Protein kinase IKKβ-catalyzed phosphorylation of IRF5 at Ser462 induces its dimerization and nuclear translocation in myeloid cells.

作者信息

Lopez-Pelaez Marta, Lamont Douglas J, Peggie Mark, Shpiro Natalia, Gray Nathanael S, Cohen Philip

机构信息

Medical Research Council Protein Phosphorylation and Ubiquitylation Unit, and.

College of Life Sciences, University of Dundee, Dundee DD1 5EH, Scotland, United Kingdom; and.

出版信息

Proc Natl Acad Sci U S A. 2014 Dec 9;111(49):17432-7. doi: 10.1073/pnas.1418399111. Epub 2014 Oct 17.

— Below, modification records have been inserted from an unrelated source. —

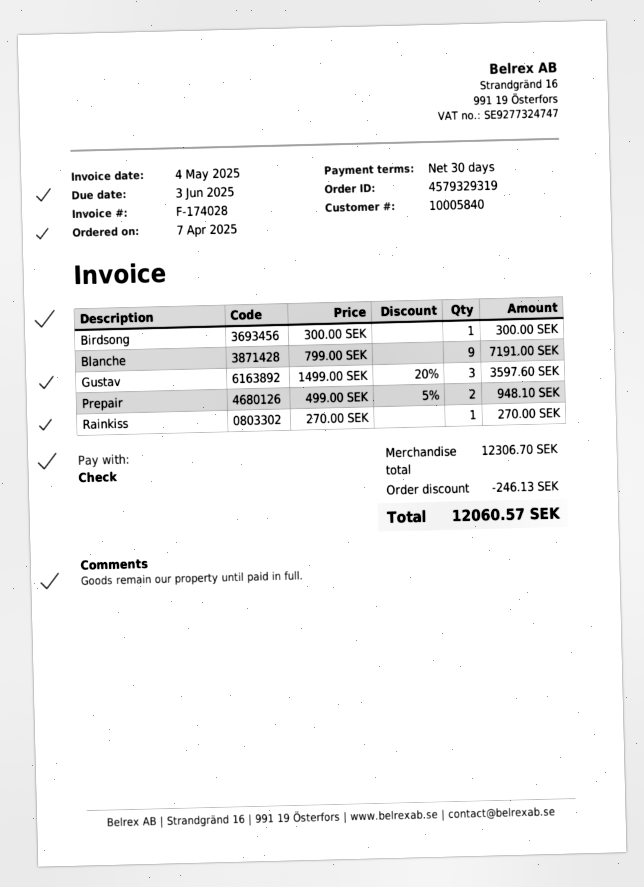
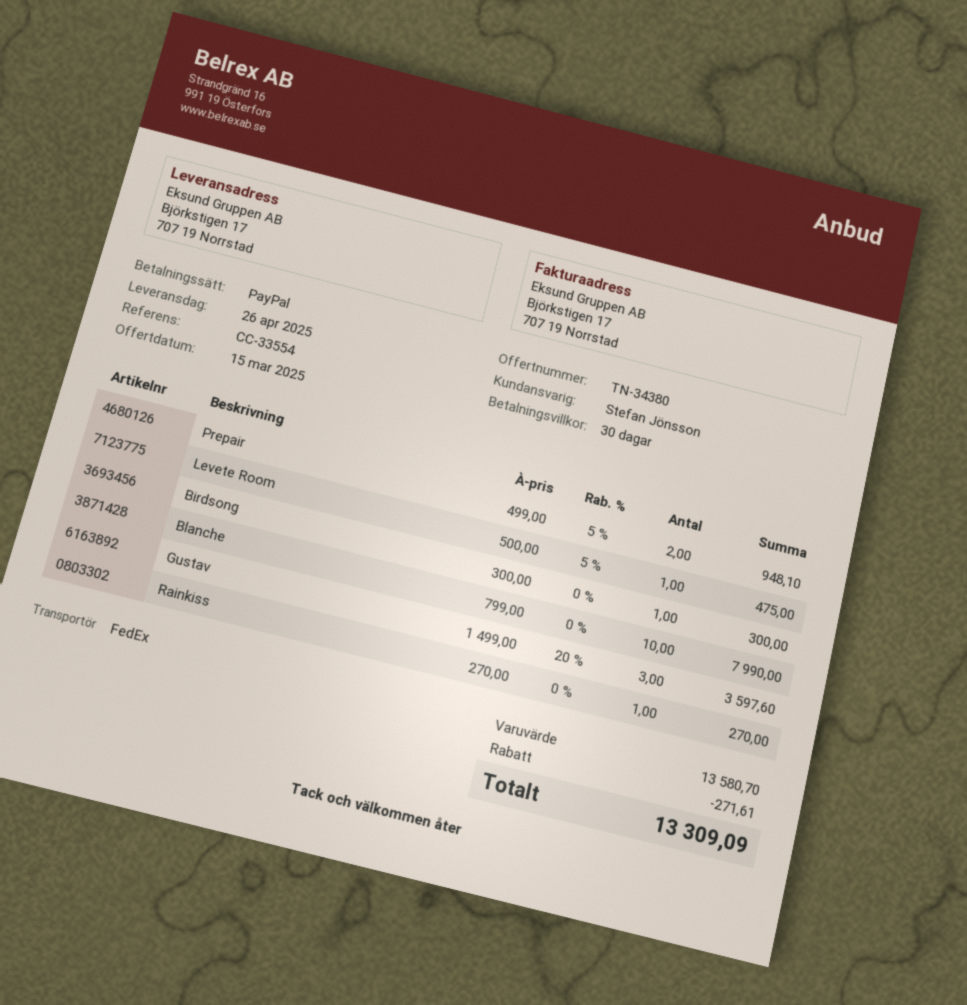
payment method: cheque -> PayPal
Blanche: 9 x 799.00 = 7191.00 -> 10 x 799.00 = 7990.00
Levete Room: none -> 1 x 500.00 - 5% = 475.00
subtotal: 12306.70 -> 13580.70
discount: 246.13 -> 271.61
total: 12060.57 -> 13309.09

DOI:10.1073/pnas.1418399111
PMID:25326418
原文链接:https://pmc.ncbi.nlm.nih.gov/articles/PMC4267347/
Abstract

The siRNA knockdown of IFN Regulatory Factor 5 (IRF5) in the human plasmacytoid dendritic cell line Gen2.2 prevented IFNβ production induced by compound CL097, a ligand for Toll-like receptor 7 (TLR7). CL097 also stimulated the phosphorylation of IRF5 at Ser462 and stimulated the nuclear translocation of wild-type IRF5, but not the IRF5[Ser462Ala] mutant. The CL097-stimulated phosphorylation of IRF5 at Ser462 and its nuclear translocation was prevented by the pharmacological inhibition of protein kinase IKKβ or the siRNA knockdown of IKKβ or its "upstream" activator, the protein kinase TAK1. Similar results were obtained in a murine macrophage cell line stimulated with the TLR7 agonist compound R848 or the nucleotide oligomerization domain 1 (NOD1) agonist KF-1B. IKKβ phosphorylated IRF5 at Ser462 in vitro and induced the dimerization of wild-type IRF5 but not the IRF5[S462A] mutant. These findings demonstrate that IKKβ activates two "master" transcription factors of the innate immune system, IRF5 and NF-κB.

摘要

在人浆细胞样树突状细胞系Gen2.2中,通过小干扰RNA(siRNA)敲低干扰素调节因子5(IRF5)可阻止由Toll样受体7(TLR7)配体化合物CL097诱导的IFNβ产生。CL097还刺激IRF5在Ser462位点的磷酸化,并刺激野生型IRF5的核转位,但不刺激IRF5[Ser462Ala]突变体的核转位。蛋白激酶IKKβ的药理学抑制或IKKβ或其“上游”激活剂蛋白激酶TAK1的siRNA敲低可阻止CL097刺激的IRF5在Ser462位点的磷酸化及其核转位。在用TLR7激动剂化合物R848或核苷酸寡聚化结构域1(NOD1)激动剂KF-1B刺激的小鼠巨噬细胞系中也获得了类似结果。IKKβ在体外使IRF5在Ser462位点磷酸化,并诱导野生型IRF5二聚化,但不诱导IRF5[S462A]突变体二聚化。这些发现表明IKKβ激活先天性免疫系统的两个“主要”转录因子,即IRF5和NF-κB。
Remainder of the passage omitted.